# 24ft mako walkaround



## bdharris (Jul 26, 2012)

does anyone know much about these boats are they good in rough water and are they good for fishing


----------



## mdejoie2 (Aug 9, 2009)

There pretty good for fishing. We had a 89 230 before it was a little narrow and had some roll to it as a result. I believe there is a 236 that a little wider would probaly be more stable. The fish boxes are short if you get big fish you may have to fold it over. Watch for the fuel tank we had to replace the one in the boat we had. It was an easy swap with the Mako coffin style hold.


----------



## X-Shark (Oct 3, 2007)

You didn't say what year? In '87 & '88 Mako built a 248. This was a W/A model with a full transom and bracket. It is the model I should have started with. Could have built my boat a lot faster and cheaper.
It's one I wouldn't mind having. It's really a 25ft boat. It is also a 8'-6" beam.

Here's a few pix's of one.
http://www.classicmako.com/projects/ricko/

The 230 and the 236 are totally different animals. The 230 is Outboard and the 236 is a true Full Inboard.


----------



## bdharris (Jul 26, 2012)

the one i am looking at is a 90 model with a 250 yamaha saltwater motor the motor is a 98


----------



## mdejoie2 (Aug 9, 2009)

Go to the classic mako site there;s a wealth of information on it.


----------



## X-Shark (Oct 3, 2007)

He's talking to one of the founders of Classic mako. 

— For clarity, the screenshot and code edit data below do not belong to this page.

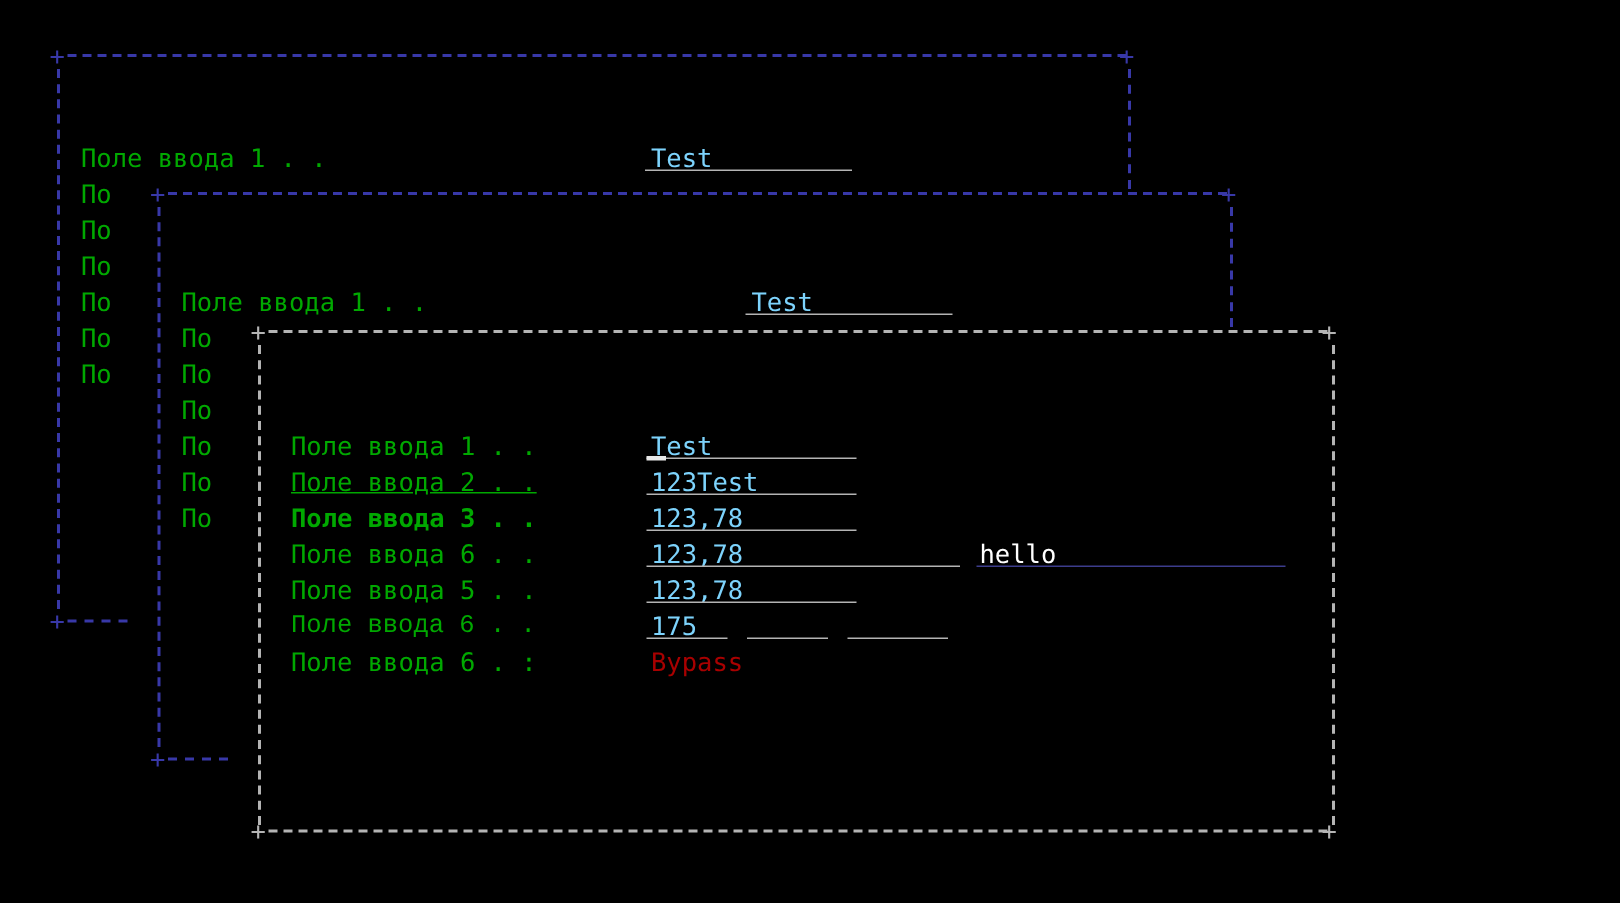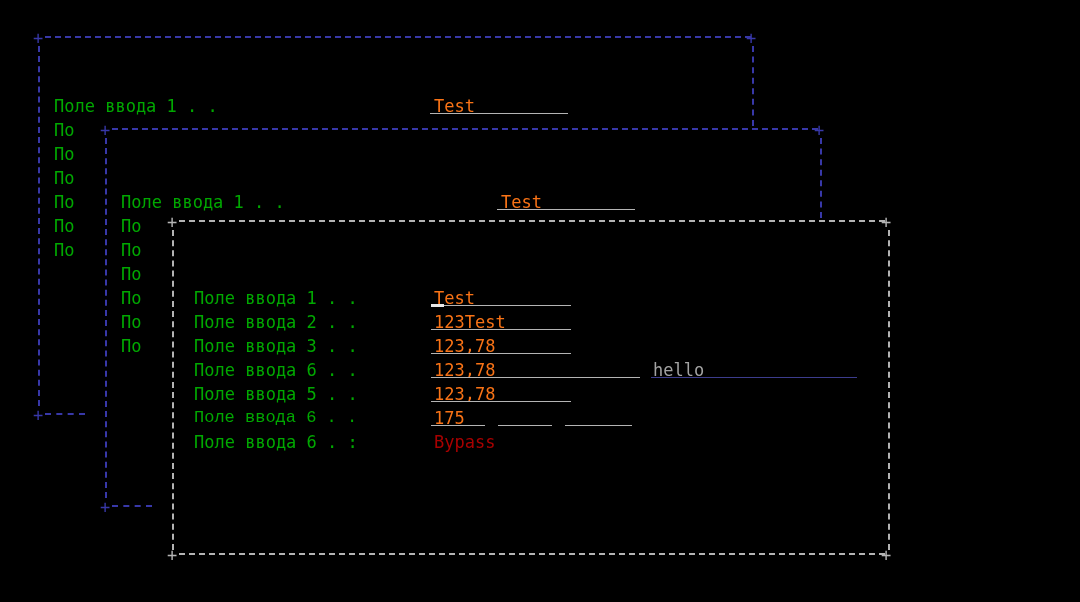--- a/index.html
+++ b/index.html
@@ -59,7 +59,7 @@
   .field-text {
     position: absolute;
     white-space: pre;
-    color: #f97316;
+    color: #7dd3fc;
     font-family: "DejaVu Sans Mono", "Liberation Mono", monospace;
     font-size: 17px;
     line-height: 24px;

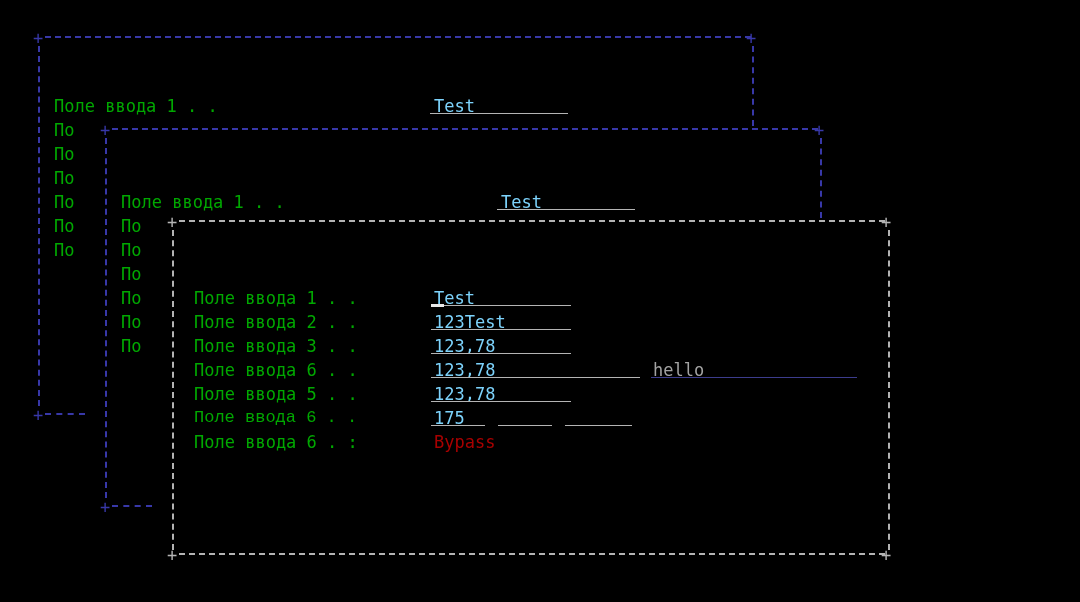--- a/index.html
+++ b/index.html
@@ -142,7 +142,7 @@
     <div class="underline" style="left:431px; top:305px; width:140px;"></div>
     <div class="caret" style="left:431px; top:304px; width:13px;"></div>
 
-    <div class="cell green" style="left:194px; top:310px;">Поле ввода 2 . .</div>
+    <div class="cell green" style="left:194px; top:310px;text-decoration:underline;">Поле ввода 2 . .</div>
     <div class="field-text" style="left:434px; top:310px;">123Test</div>
     <div class="underline" style="left:431px; top:329px; width:140px;"></div>
 

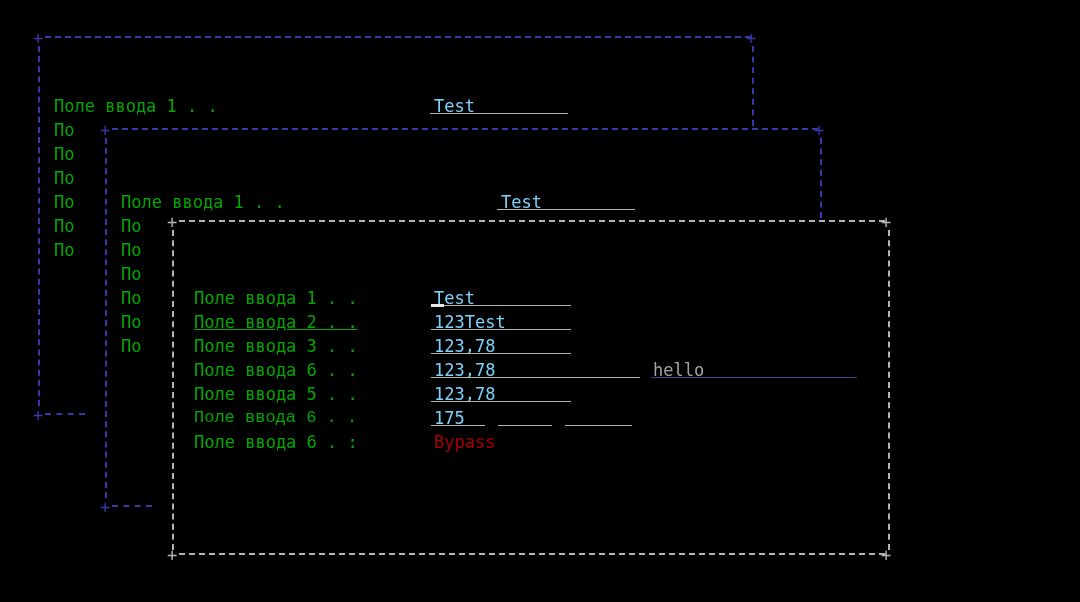--- a/index.html
+++ b/index.html
@@ -146,7 +146,7 @@
     <div class="field-text" style="left:434px; top:310px;">123Test</div>
     <div class="underline" style="left:431px; top:329px; width:140px;"></div>
 
-    <div class="cell green" style="left:194px; top:334px;">Поле ввода 3 . .</div>
+    <div class="cell green" style="left:194px; top:334px;font-weight:bold;">Поле ввода 3 . .</div>
     <div class="field-text" style="left:434px; top:334px;">123,78</div>
     <div class="underline" style="left:431px; top:353px; width:140px;"></div>
 

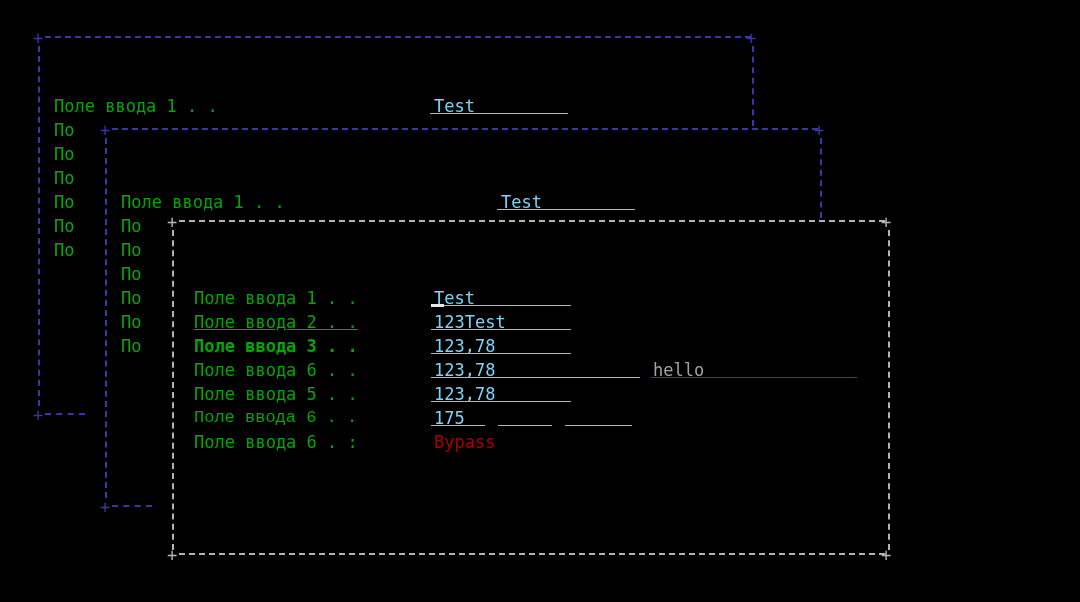--- a/index.html
+++ b/index.html
@@ -153,7 +153,7 @@
     <div class="cell green" style="left:194px; top:358px;">Поле ввода 6 . .</div>
     <div class="field-text" style="left:434px; top:358px;">123,78</div>
     <div class="underline" style="left:431px; top:377px; width:209px;"></div>
-    <div class="field-text navy" style="left:653px; top:358px; color:#a3a3a3;">hello</div>
+    <div class="field-text navy" style="left:653px; top:358px; color:#ffffff;">hello</div>
     <div class="underline-blue" style="left:651px; top:377px; width:206px;"></div>
 
     <div class="cell green" style="left:194px; top:382px;">Поле ввода 5 . .</div>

Here is the spec sheet on all the '90 models. You will see there was no 24ft W/A.

http://www.mako-boats.com/past-model-specs/view-specs.cfm?modelyear=1990

That 241 is a Center Console.

Here is the spec sheet on the '87 models. 

http://www.mako-boats.com/past-model-specs/view-specs.cfm?modelyear=1987

The 248 W/A was also the same in '88.


----------



## heavyewc (Oct 20, 2007)

Fished a 89 230 w/a for years, and loved it. Strong boat that rides better than alot of bigger boats. It is a little narrow and the side mounted fish boxes take up even more room. If it had a bracket it would have been even better. Mine is still in the back yard due to motor problems and it was to small with grandkids added.


----------